Top of Information provided

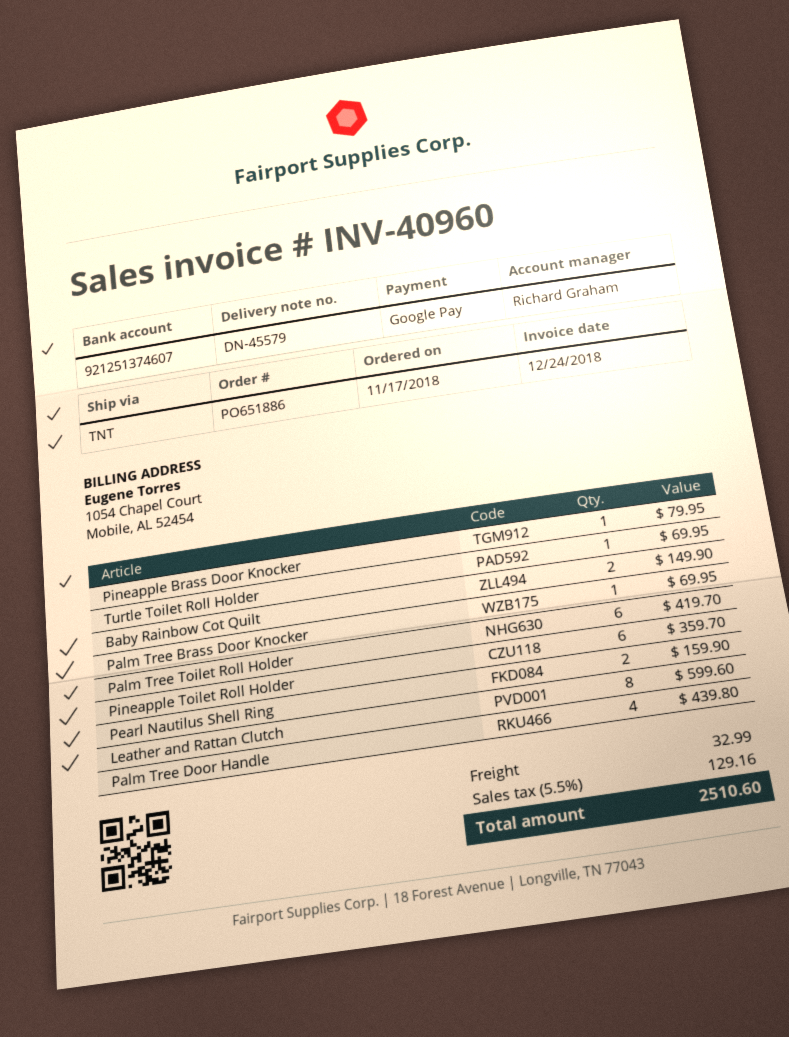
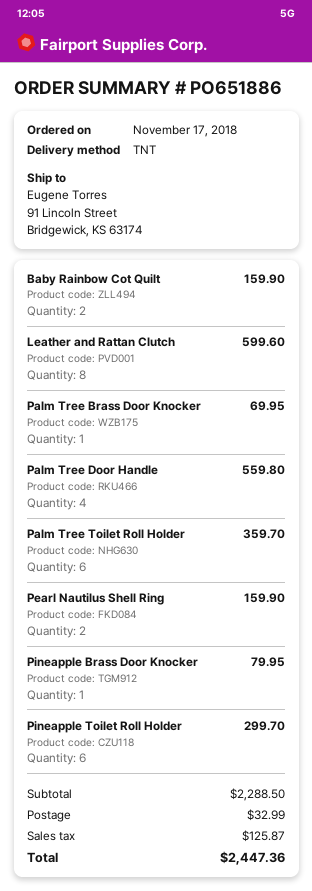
Turtle Toilet Roll Holder: 1 for 69.95 -> none
Baby Rainbow Cot Quilt: 2 for 149.90 -> 2 for 159.90
Palm Tree Toilet Roll Holder: 6 for 419.70 -> 6 for 359.70
Pineapple Toilet Roll Holder: 6 for 359.70 -> 6 for 299.70
Palm Tree Door Handle: 4 for 439.80 -> 4 for 559.80
tax: 129.16 -> 125.87
total: 2510.60 -> 2447.36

Bottom of Information provided

What to produce:
Where does the string "Palm" occur in the listing above? Return every line that contains it.

Reply:
Palm Tree Toilet Roll Holder: 6 for 419.70 -> 6 for 359.70
Palm Tree Door Handle: 4 for 439.80 -> 4 for 559.80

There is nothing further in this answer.